■ THE TASK ■
Exclude all pictures from your copy of the data below, which should otherwise match exactly.

LISTED ENTRIES: Begin

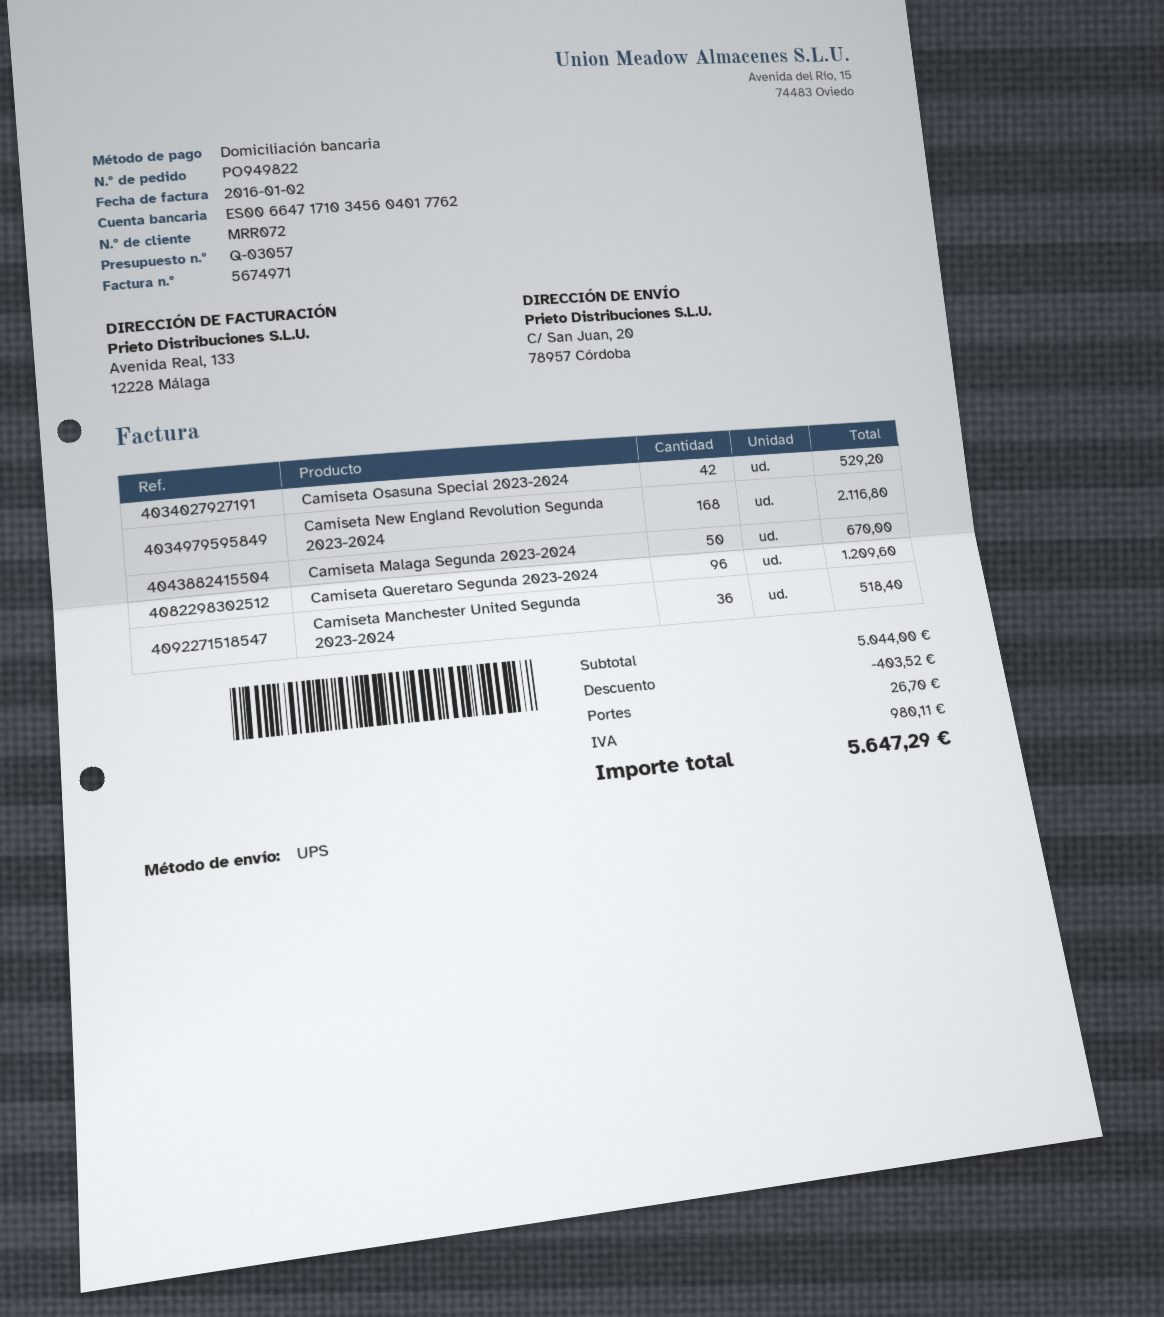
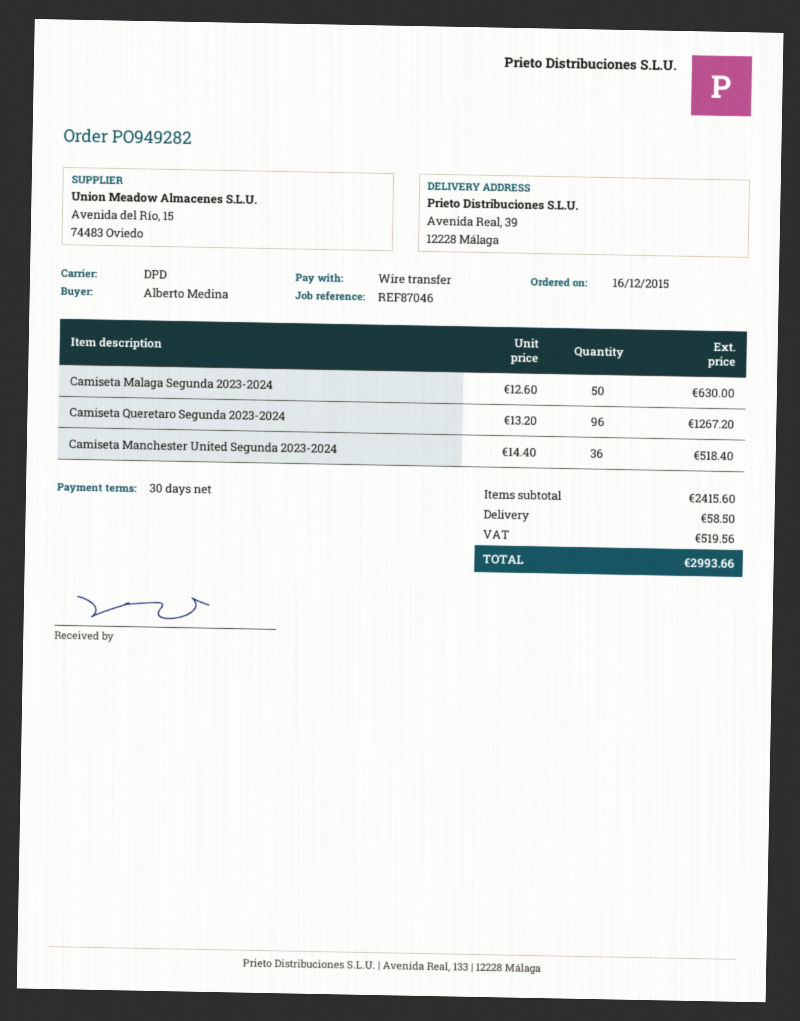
order number: PO949822 -> PO949282
payment method: direct debit -> bank transfer
shipping method: UPS -> DPD
ship to: C/ San Juan, 20, 78957 Córdoba -> Avenida Real, 39, 12228 Málaga
Camiseta Osasuna Special 2023-2024: 42 for 529.20 -> none
Camiseta New England Revolution Segunda 2023-2024: 168 for 2116.80 -> none
Camiseta Malaga Segunda 2023-2024: 50 for 670.00 -> 50 for 630.00
Camiseta Queretaro Segunda 2023-2024: 96 for 1209.60 -> 96 for 1267.20
subtotal: 5044.00 -> 2415.60
discount: 403.52 -> none
shipping: 26.70 -> 58.50
tax: 980.11 -> 519.56
total: 5647.29 -> 2993.66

LISTED ENTRIES: End

■ EXERCISE OUTPUT ■
order number: PO949822 -> PO949282
payment method: direct debit -> bank transfer
shipping method: UPS -> DPD
ship to: C/ San Juan, 20, 78957 Córdoba -> Avenida Real, 39, 12228 Málaga
Camiseta Osasuna Special 2023-2024: 42 for 529.20 -> none
Camiseta New England Revolution Segunda 2023-2024: 168 for 2116.80 -> none
Camiseta Malaga Segunda 2023-2024: 50 for 670.00 -> 50 for 630.00
Camiseta Queretaro Segunda 2023-2024: 96 for 1209.60 -> 96 for 1267.20
subtotal: 5044.00 -> 2415.60
discount: 403.52 -> none
shipping: 26.70 -> 58.50
tax: 980.11 -> 519.56
total: 5647.29 -> 2993.66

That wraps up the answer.